With all due respect to the Live Oak High varsity baseball team
and Coach Mark Cummins, I know which dugout I want to hang out in
during Saturday
’s seventh annual Alumni game.
With all due respect to the Live Oak High varsity baseball team and Coach Mark Cummins, I know which dugout I want to hang out in during Saturday’s seventh annual Alumni game.
That would be the dugout that promises to provide not only cigars and beer but homemade burritos by Grandpa Souza.
According to Alumni Coach Jim Crossen, the smokes, brews and chow are all part of the former Live Oak players’ strict training regimen before, during and after the game.
“Our training is eating lunch and dinner,” Crossen said. “The alums are trying desperately to get in shape for this one game.”
Crossen also put out a general plea to any fans with emergency medical training to please attend the game.
These are serious athletes.
Despite the fact that the game will occur on school grounds, where alcohol and tobacco are strictly prohibited, I’m still determined to believe Crossen’s promise, right up to the moment I step into the visiting dugout.
You gotta believe.
But whether or not the contraband shows up or not, Saturday’s 1 p.m. game at Live Oak’s Sarich Field should be vastly entertaining.
The game serves as a fundraiser for the high school’s baseball program but it’s also a chance for current and former players, and fans, to reminisce about the great Live Oak teams of the past.
Many of the erstwhile Acorn stars of the past decade (and a few from several decades ago) are expected to show up and see if they can still pound the old horsehide, hobble around the bases and not break a leg in the process.
And don’t think this game won’t be competitive. After losing the first five games in the series, the Alumni have won two straight, “quite by accident, and you can quote me on that,” Crossen said, including an 11-6 thumping of the varsity last year.
The list of alums expected to make an appearance is impressive.
There’s Adam Montarbo (1999 grad) who starred at West Valley and Chico State before giving the pros a shot. Montarbo may pitch for the alums, that is if some pro baseball organziation doesn’t snap him up beforehand.
There’s Gavilan College head baseball coach Neal Andrade (1994) who led the alums to its second straight win last year, and his brother Wayne (1998).
There’s current Live Oak pitching coach Eric Wagle (1999) who will get a chance to try and throw a few high hard ones past his players.
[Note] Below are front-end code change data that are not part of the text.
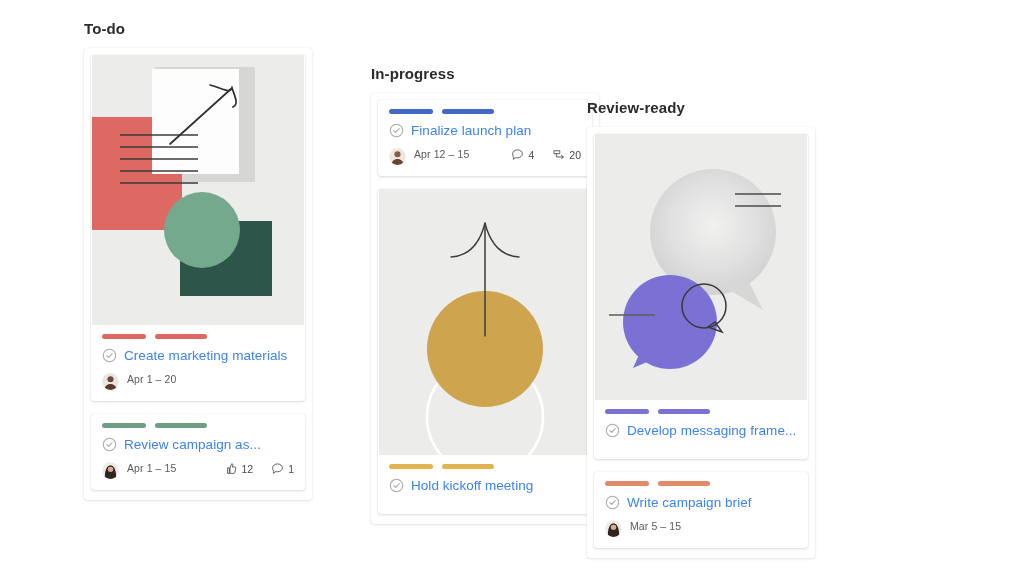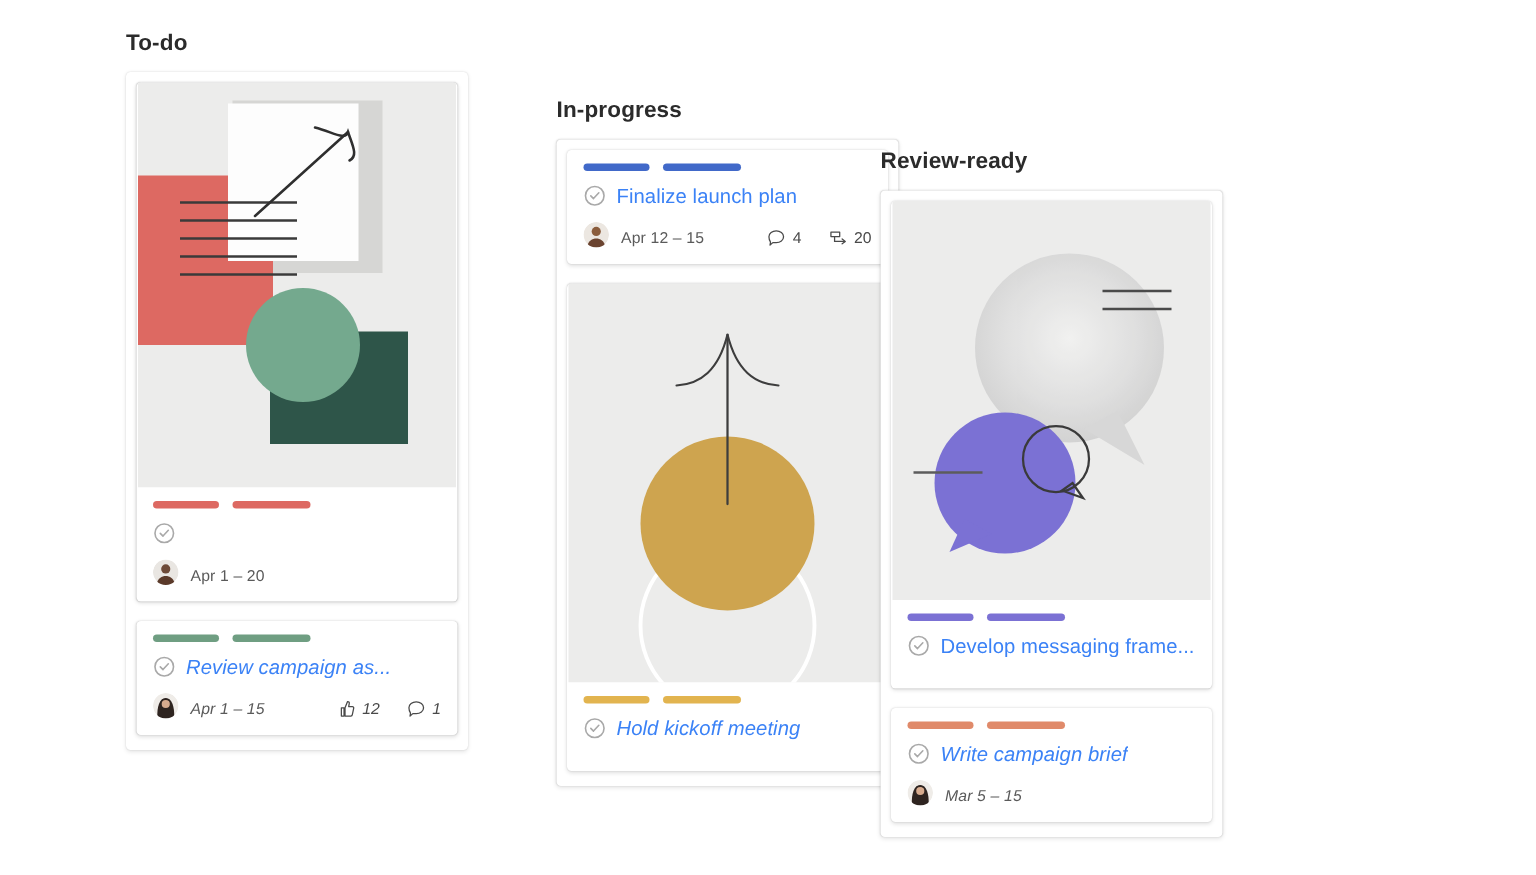--- a/index.html
+++ b/index.html
@@ -58,7 +58,7 @@
     letter-spacing: .05px;
   }
 
-  .card-meta { display: flex; align-items: flex-end; gap: 8px; }
+  .card-meta { display: flex; align-items: flex-start; gap: 8px; }
   .avatar {
     flex: 0 0 auto;
     width: 17px; height: 17px;

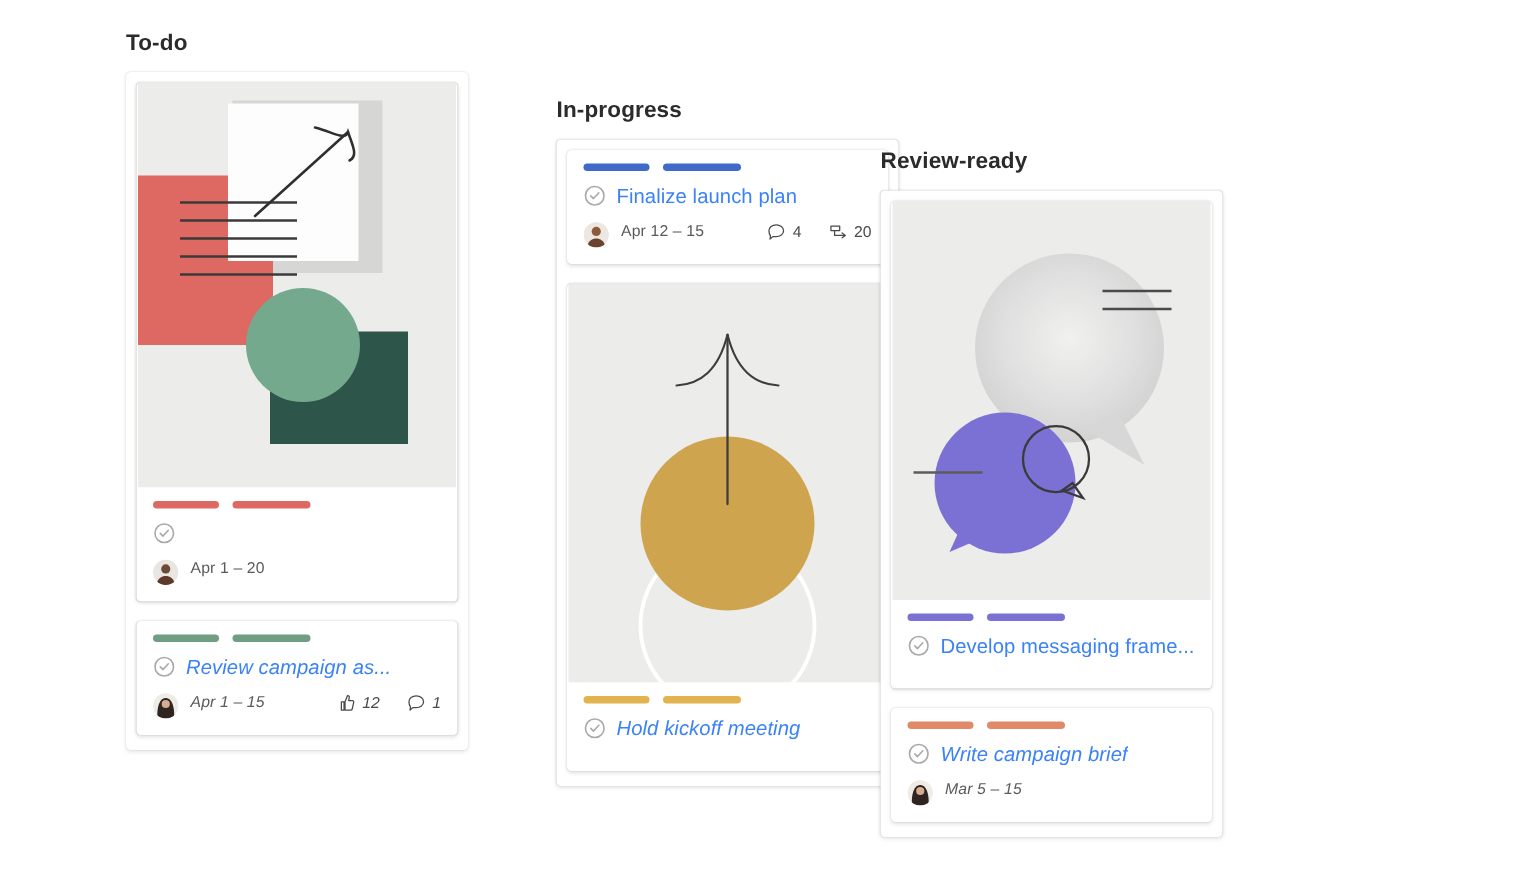--- a/index.html
+++ b/index.html
@@ -112,6 +112,7 @@
               <circle cx="8" cy="8" r="6.6" fill="none" stroke="#a9a9a9" stroke-width="1.15"></circle>
               <path d="M5.2 8.1 L7.1 10 L10.9 5.9" fill="none" stroke="#a9a9a9" stroke-width="1.15" stroke-linecap="round" stroke-linejoin="round"></path>
             </svg>
+            <span class="card-title">Create marketing materials</span>
           </div>
           <div class="card-meta">
             <svg class="avatar" viewBox="0 0 20 20">

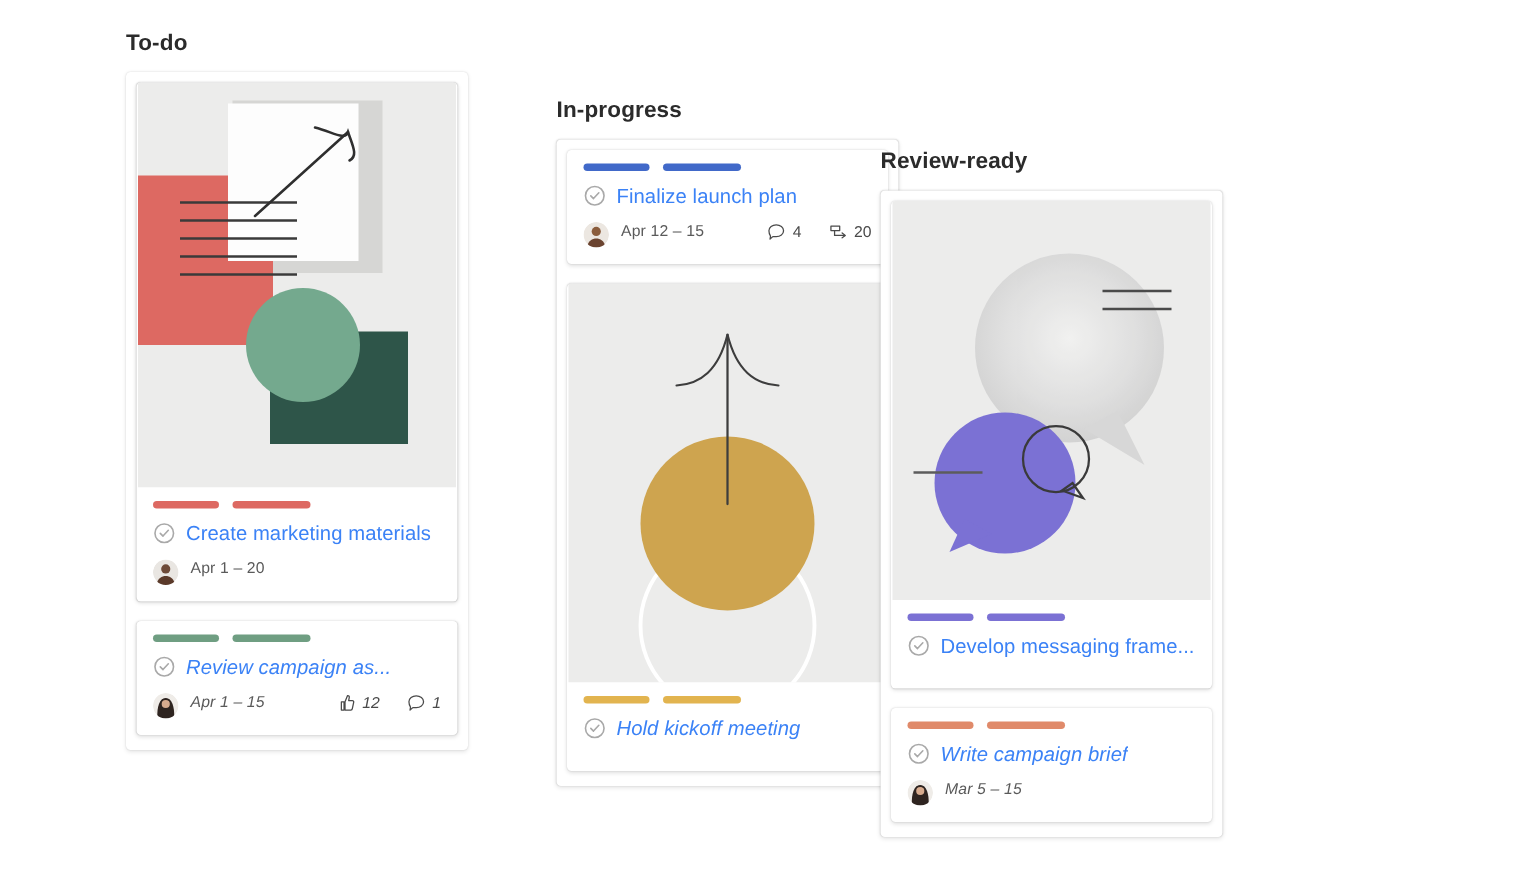--- a/index.html
+++ b/index.html
@@ -39,7 +39,7 @@
     overflow: hidden;
     margin-bottom: 13px;
   }
-  .card:last-child { margin-bottom: 0; font-style: italic; }
+  .card:last-child { margin-bottom: 0; }
   .card-art { width: 100%; display: block; }
   .card-body { padding: 9px 11px 11px 11px; }
 

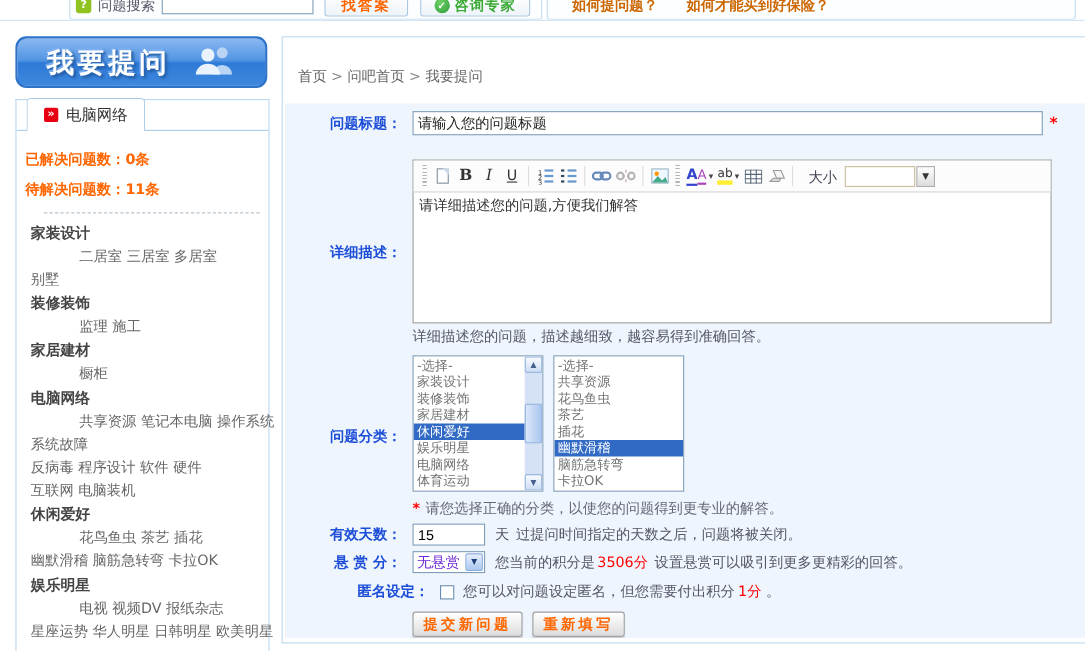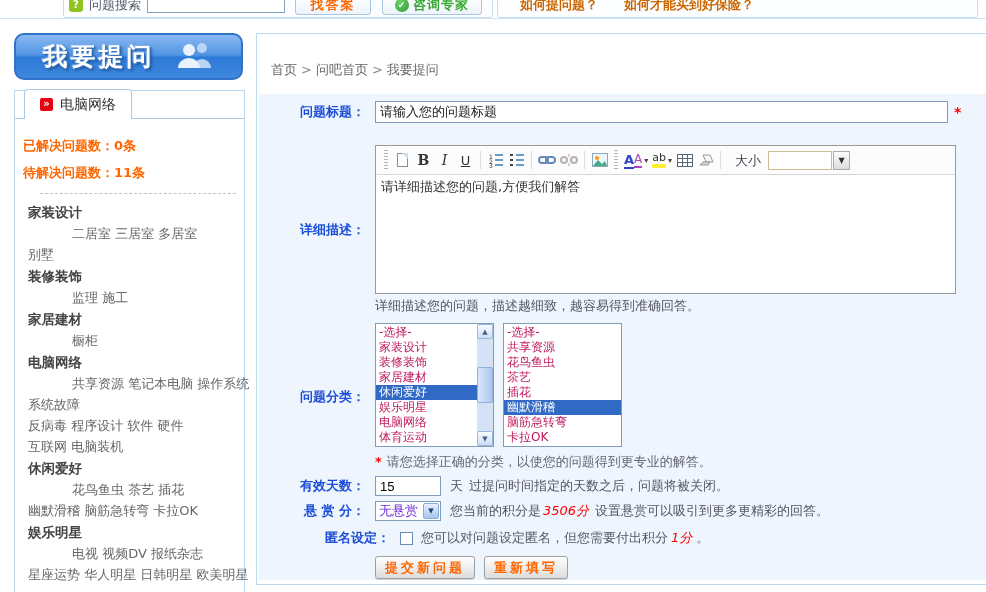--- a/index.html
+++ b/index.html
@@ -106,7 +106,7 @@
   .sel-wrap { display:flex; gap:9px; }
   .sel-list { width:119px; height:124px; border:1px solid #7f9db9; background:#fff; display:flex; overflow:hidden; }
   .opts { flex:1; padding-top:1px; }
-  .opt { height:15px; line-height:15px; font-size:12px; color:#be185d; padding:0 3px;
+  .opt { height:15px; line-height:15px; font-size:12px; color:#737373; padding:0 3px;
     white-space:nowrap; overflow:hidden; cursor:pointer; }
   .opt.sel { background:var(--sel,#316ac5); color:#fff; }
   .sbar { width:16px; flex:none; background:#d5e2f5; display:flex; flex-direction:column; }

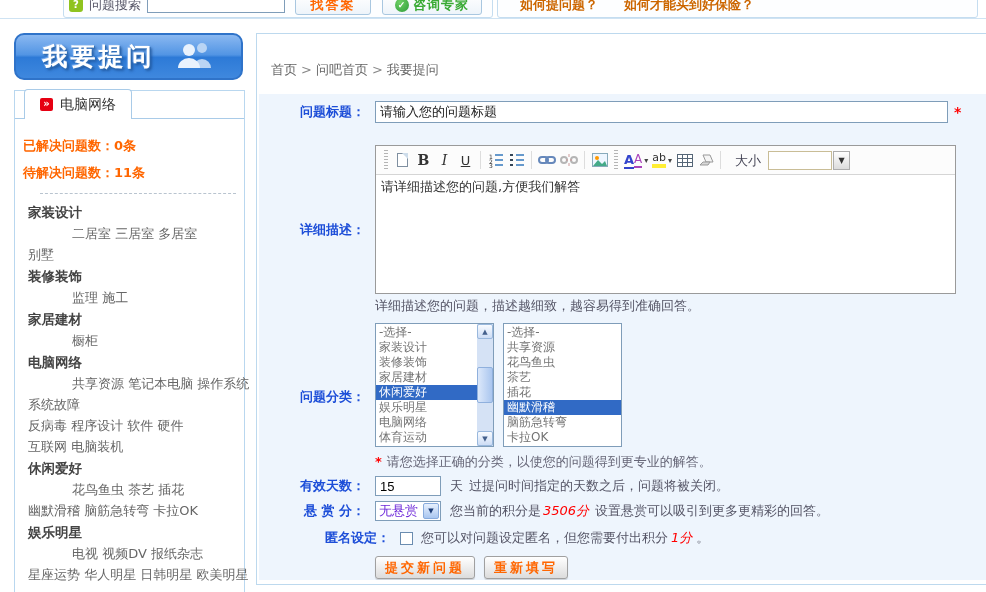--- a/index.html
+++ b/index.html
@@ -127,7 +127,7 @@
   .combo-arrow { width:16px; height:16px; margin:1px; flex:none;
     background:linear-gradient(#e7f0fd,#a9c6f0); border:1px solid #88abdd; border-radius:2px;
     font-size:7px; color:#1d3d77; display:flex; align-items:center; justify-content:center; }
-  .points-red { color:var(--red,#ff0000); margin:0 4px;font-style:italic; }
+  .points-red { color:var(--red,#ff0000); margin:0 4px; }
   .checkbox { width:13px; height:13px; border:1px solid #6a8cb0; background:#fff;
     margin-right:8px; cursor:pointer; flex:none; }
   .form-btn { height:23px; padding:0 9px; border:1px solid #a0a0a0; border-radius:3px;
There are the Alciati brothers, Mike (1995) and Jon (1993), and dad Al (1967). Mike’s the Gavilan pitching coach, and Al’s expected to “earn more team fines for baserunning errors in this year’s game,” Crossen said.
Mike Alciati is just one of several former Acorns from the outstanding 1995 team who are expected to show up, including Joel Sanders, Mike Christman (current varsity player Shane’s older brother), Ryan Smith, Billy Sousa, Daniel Crossen (the Alumni coach’s son) and more.
Then there’s the keystone combination of brothers Kristopher and Adam Ferguson, who are reputed to be practicing in their garage for the big game.
There’s Kevin Henley (1996), brothers Jason and Michael Sarich (1992 and 1997, respectively), Jeff Becknall (1996) whose younger brother Josh pitches for Gavilan, and Cris Bergstrom (1999).
One alum who won’t be there is 1993 grad Brandon Villafuerte, who is pitching in the Arizona Diamond-backs organization.
Villafuerte is just one of several ex-Acorn players who won’t be able to play in the Alumni game because they’re still competing in the pros or college, including the younger Becknall, CJ Goularte, Ryan Muller and Rey Sanchez, the Puerto Rican native and major league shortstop who played at Live Oak in the mid-1990s when he visited Morgan Hill as an exchange student.
Cummins, the longtime Live Oak coach who has coached every one of the players mentioned above except the elder Alciati, said the Alumni game is a time of the season he looks forward to every year.
“It’s always a pleasure to see the former players and see how they’re doing in their lives off the field,” Cummins said. “It’s a fun time of the year.”
But Cummins said the Acorn varsity will be looking to reverse its recent losing trend with a victory this year.
“The varsity is out to beat the alumni,” he said. “(Senior catcher) Chase Perez said he wants to beat the alumni once in his three years (on the varsity).”
To the winners go the spoils. But the alumni will still have the cigars, beer and burritos.